**Work item:**
Reproduce the listing in its entirety. Do not reproduce the pictures.

**Stored data:**
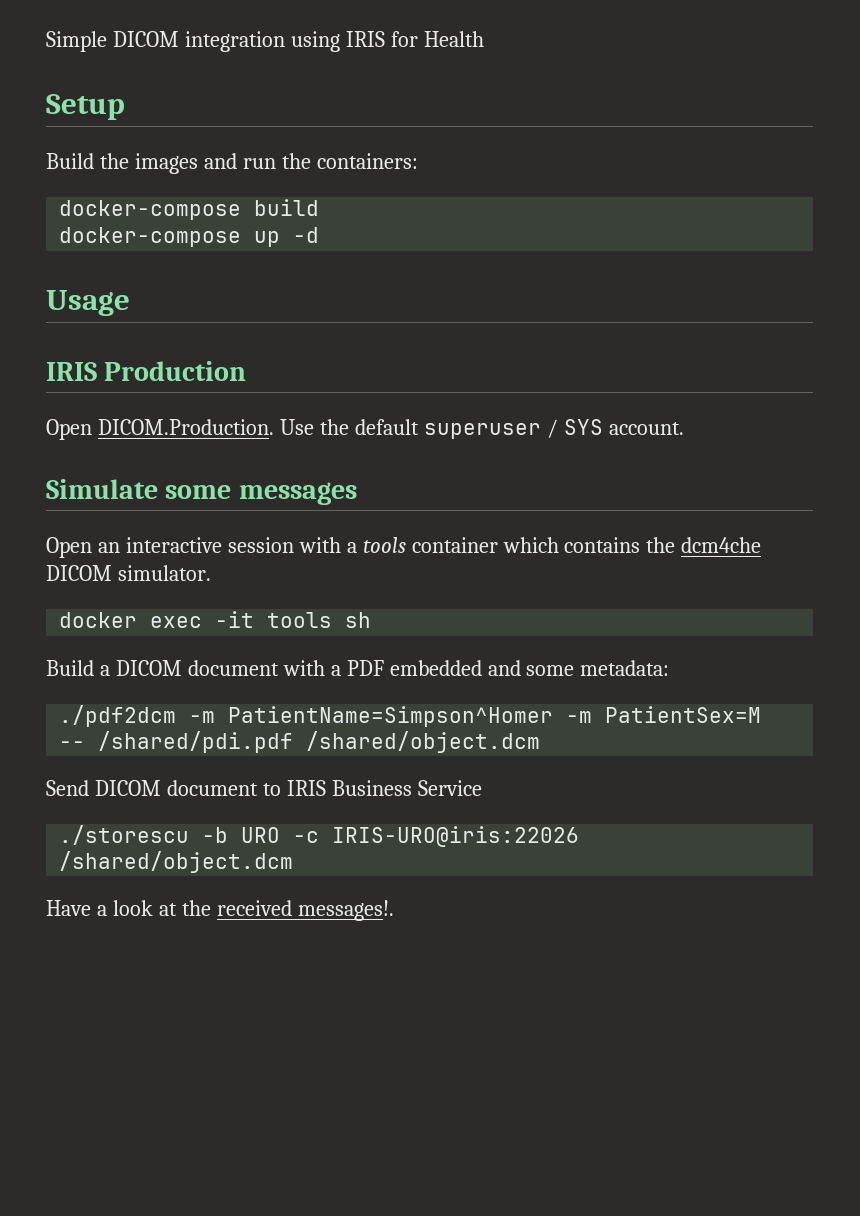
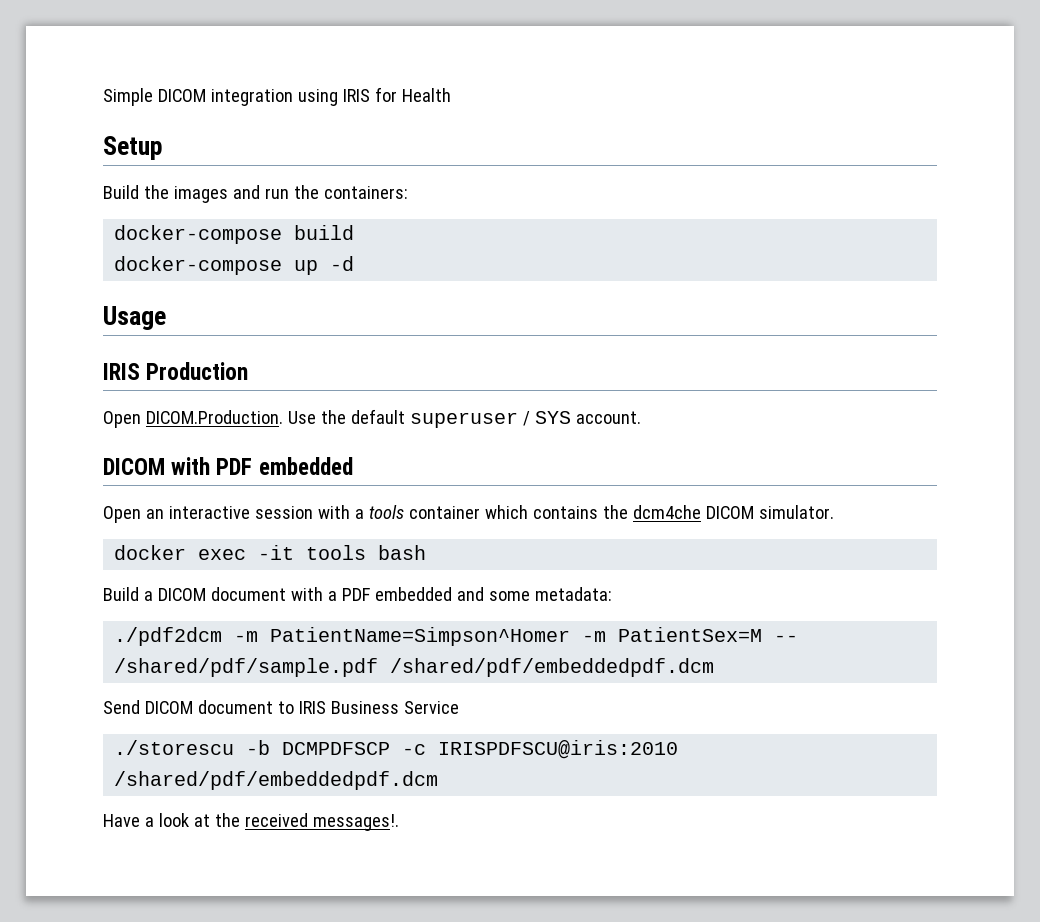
[46,479,357,505] Simulate some messages -> [103,457,353,475] DICOM with PDF embedded
[345,612,372,628] sh -> [378,545,427,560] bash
[98,731,541,753] /shared/pdi.pdf /shared/object.dcm -> [114,658,715,677] /shared/pdf/sample.pdf /shared/pdf/embeddedpdf.dcm
[241,826,580,847] [59,851,294,873] URO -c IRIS-URO@iris:22026 /shared/object.dcm -> [282,740,679,759] [114,771,439,790] DCMPDFSCP -c IRISPDFSCU@iris:2010 /shared/pdf/embeddedpdf.dcm

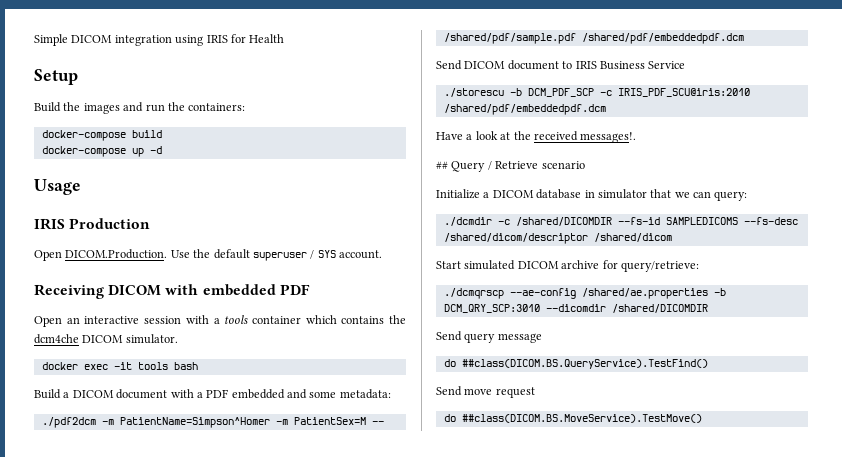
(641, 417) none -> [34,284,104,299] Receiving
[216,457,353,475] PDF embedded -> [202,284,310,296] embedded PDF
[282,740,679,759] DCMPDFSCP -c IRISPDFSCU@iris:2010 -> [527,88,750,97] DCM_PDF_SCP -c IRIS_PDF_SCU@iris:2010
(399, 822) none -> [436,161,585,172] [436,189,748,201] [443,217,798,226] [443,233,672,244] [436,260,699,272] [443,288,726,299] [443,304,708,313] [436,331,542,343] [443,359,708,369] [436,386,535,398] [443,414,702,423] // ## Query / Retrieve scenario // Initialize a DICOM database in simulator that we can query: // ./dcmdir -c /shared/DICOMDIR --fs-id SAMPLEDICOMS --fs-desc /shared/dicom/descriptor /shared/dicom // Start simulated DICOM archive for query/retrieve: // ./dcmqrscp --ae-config /shared/ae.properties -b DCM_QRY_SCP:3010 --dicomdir /shared/DICOMDIR // Send query message // do ##class(DICOM.BS.QueryService).TestFind() // Send move request // do ##class(DICOM.BS.MoveService).TestMove()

**Result for this exercise:**
[46,479,357,505] Simulate some messages -> [103,457,353,475] DICOM with PDF embedded
[345,612,372,628] sh -> [378,545,427,560] bash
[98,731,541,753] /shared/pdi.pdf /shared/object.dcm -> [114,658,715,677] /shared/pdf/sample.pdf /shared/pdf/embeddedpdf.dcm
[241,826,580,847] [59,851,294,873] URO -c IRIS-URO@iris:22026 /shared/object.dcm -> [282,740,679,759] [114,771,439,790] DCMPDFSCP -c IRISPDFSCU@iris:2010 /shared/pdf/embeddedpdf.dcm

(641, 417) none -> [34,284,104,299] Receiving
[216,457,353,475] PDF embedded -> [202,284,310,296] embedded PDF
[282,740,679,759] DCMPDFSCP -c IRISPDFSCU@iris:2010 -> [527,88,750,97] DCM_PDF_SCP -c IRIS_PDF_SCU@iris:2010
(399, 822) none -> [436,161,585,172] [436,189,748,201] [443,217,798,226] [443,233,672,244] [436,260,699,272] [443,288,726,299] [443,304,708,313] [436,331,542,343] [443,359,708,369] [436,386,535,398] [443,414,702,423] // ## Query / Retrieve scenario // Initialize a DICOM database in simulator that we can query: // ./dcmdir -c /shared/DICOMDIR --fs-id SAMPLEDICOMS --fs-desc /shared/dicom/descriptor /shared/dicom // Start simulated DICOM archive for query/retrieve: // ./dcmqrscp --ae-config /shared/ae.properties -b DCM_QRY_SCP:3010 --dicomdir /shared/DICOMDIR // Send query message // do ##class(DICOM.BS.QueryService).TestFind() // Send move request // do ##class(DICOM.BS.MoveService).TestMove()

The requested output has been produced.